A Medical Marijuana Shortage?

However, medical marijuana patients may face an even greater danger from shortages, as cannabis producers switch their focus to the booming recreational market, leaving people with dependent medical conditions high and dry.

In fact, shortages are already happening. Last year, the CBC reported on challenges faced by medical marijuana patients like Alexis Brenner who uses cannabidiol (CBD) to help manage chronic pain from endometriosis and fibromyalgia.

After using [CBD] for a few months, I went to go buy some more, and they were out,” she recalls. “And when I called to ask them when it was going to be back, they said, ‘We won't have it for another six weeks, and when it does come back I suggest you buy a few bottles, because we do not know how the supply is going to be.’”

Already, medical marijuana consumers who’ve been denied a legal product have turned to the illicit market for help.

Perhaps We Have More than Enough Cannabis

On the flip side of the coin, a December 2017 story in Vice Money claims: “There will be no shortage of cannabis on the market . . . when the drug officially becomes legal in Canada, according to an unpublished analysis commissioned by Health Canada that refutes widely held claims that the demand for recreational cannabis will greatly outstrip the supply.”

Miles Light, co-founder of the Denver-based Marijuana Policy Group (MPG), which provides cannabis-specific policy advice to the private sector and governments, insists that an acute shortage is very unlikely.

Health Canada hired his group to examine who’s positioned to meet supply demands after legalization. MPG’s report concludes that existing LPs can meet demand, and this doesn’t even take into account new applicants who may be brought into the equation.

The Risks of Too Much Marijuana

Having an abundant supply of legal cannabis can also create problems in Canada.

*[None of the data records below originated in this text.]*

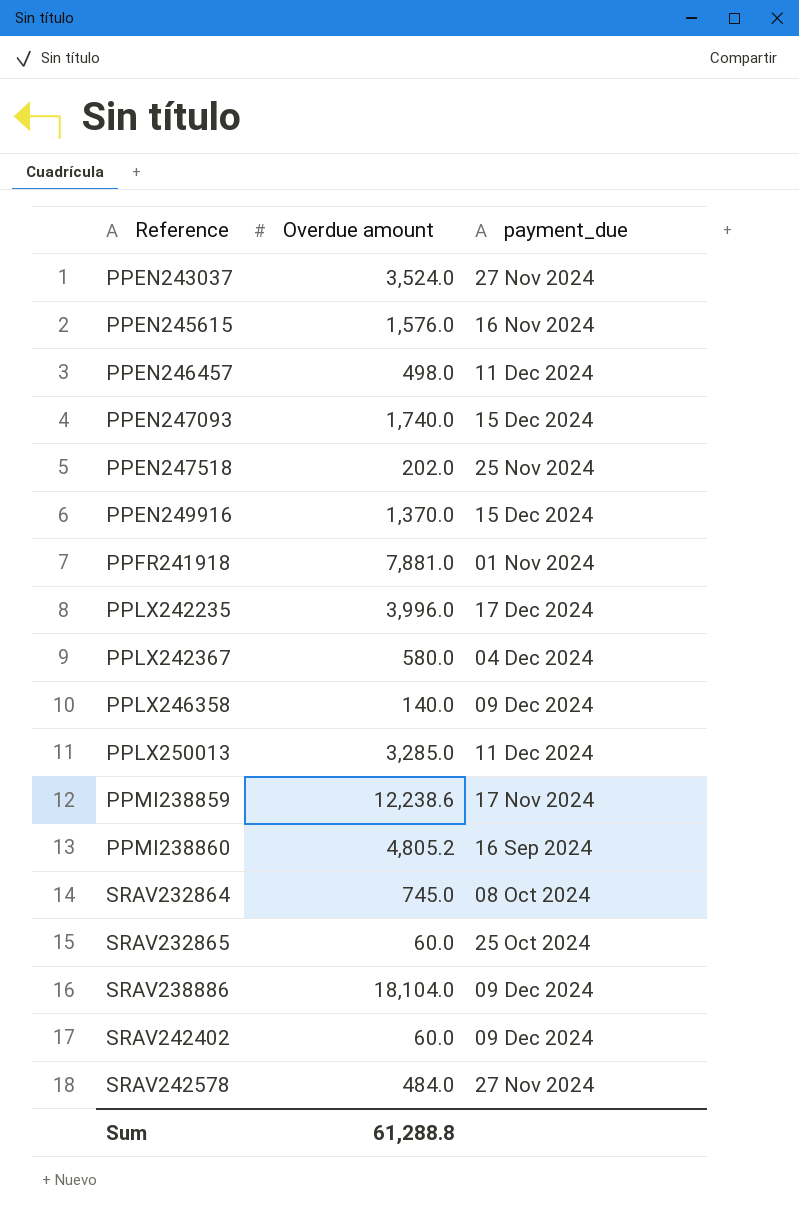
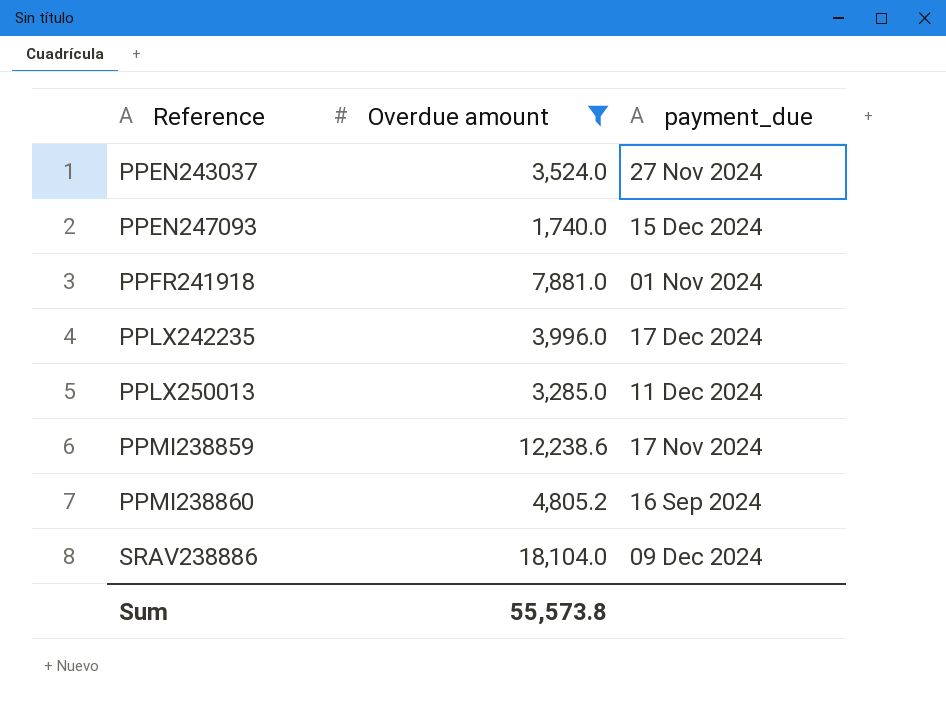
filter: none -> Overdue amount >= 1,740.0
Sum | Overdue amount: 61,288.8 -> 55,573.8

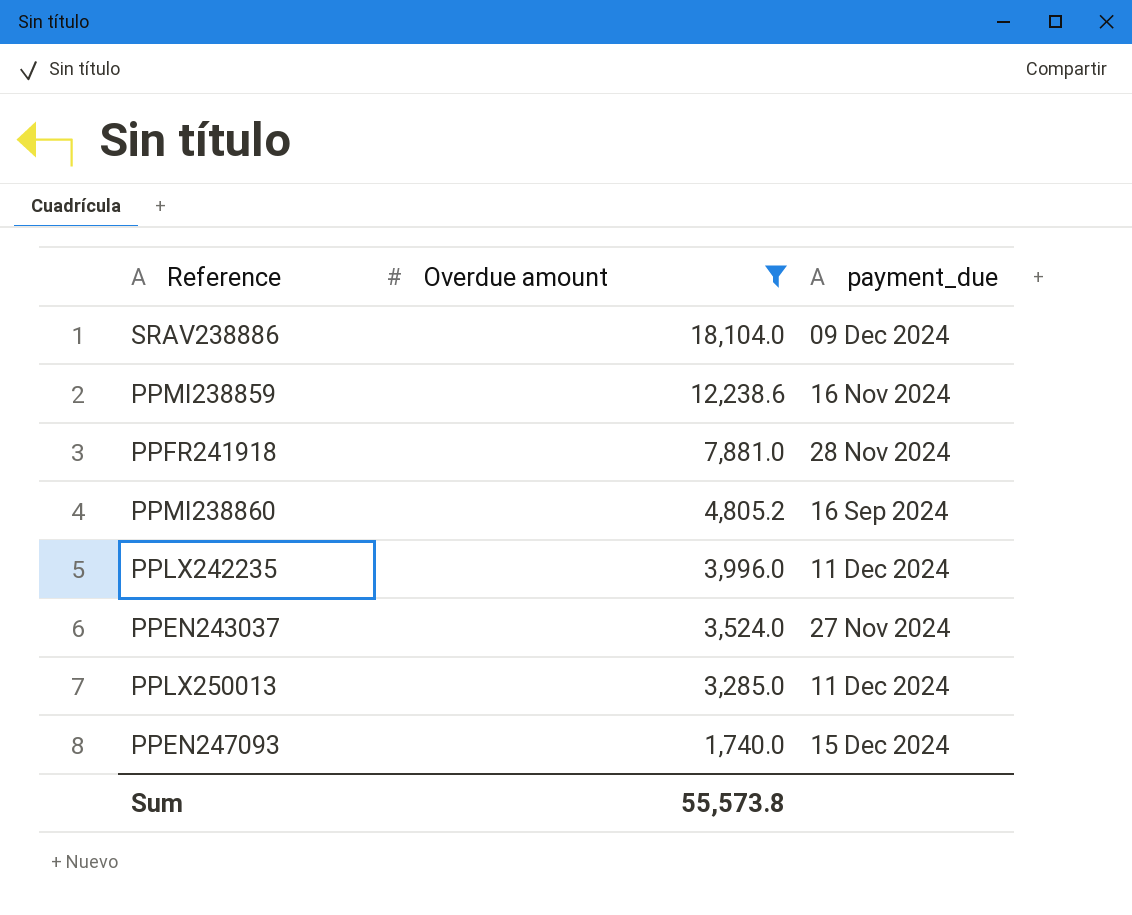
row order: Reference ascending -> Overdue amount descending
PPMI238859 | payment_due: 17 Nov 2024 -> 16 Nov 2024
PPFR241918 | payment_due: 01 Nov 2024 -> 28 Nov 2024
PPLX242235 | payment_due: 17 Dec 2024 -> 11 Dec 2024

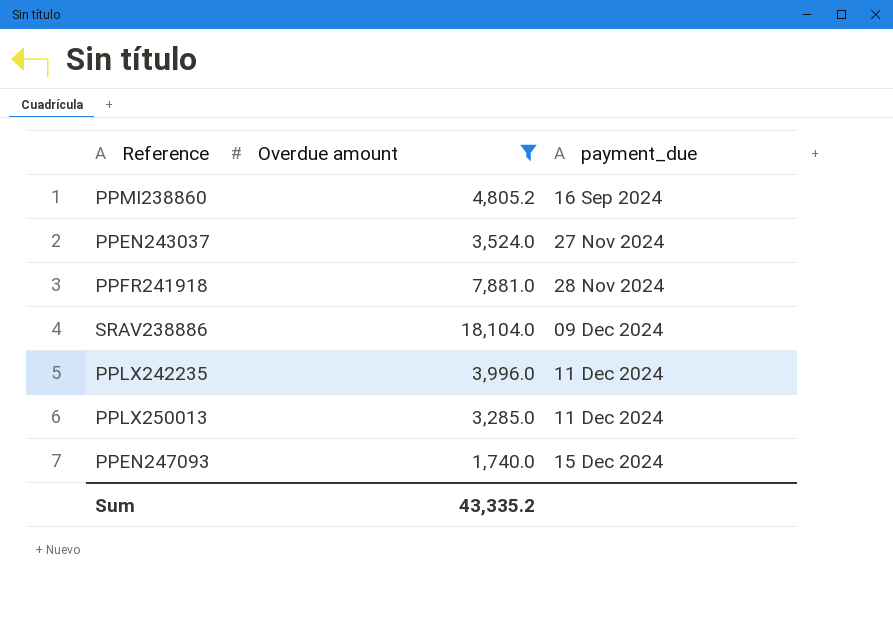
row order: Overdue amount descending -> payment_due ascending
row PPMI238859: 12,238.6 | 16 Nov 2024 -> none
Sum | Overdue amount: 55,573.8 -> 43,335.2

We only have to look at the experience of Oregon in the U.S. This American state has allowed sales of cannabis to recreational users from dispensaries since Oct. 1, 2015.

RELATED: FOUR LEGAL CANNABIS LESSONS CANADA COULD LEARN FROM THE U.S.

A CBC news story reports that “marijuana farmers in Oregon say a flood of supply is killing their businesses less than three years after recreational cannabis was legalized,” and that Canadian producers better take heed.

There are nearly 450,000 kg of usable cannabis flower in the system in Oregon, and an additional 159,000 kg of marijuana extracts, edibles and tinctures. The retail price for a gram of marijuana has been halved since 2015, dropping from $14 to $7.

“There is no reason to think it won't happen here as well,” says Stephen Easton, professor of economics at Simon Fraser University and senior fellow at the Fraser Institute.

So, whether there will be too much cannabis hurting LPs or too little hurting consumers remains an open question. We’ll just have to wait until October to see what happens.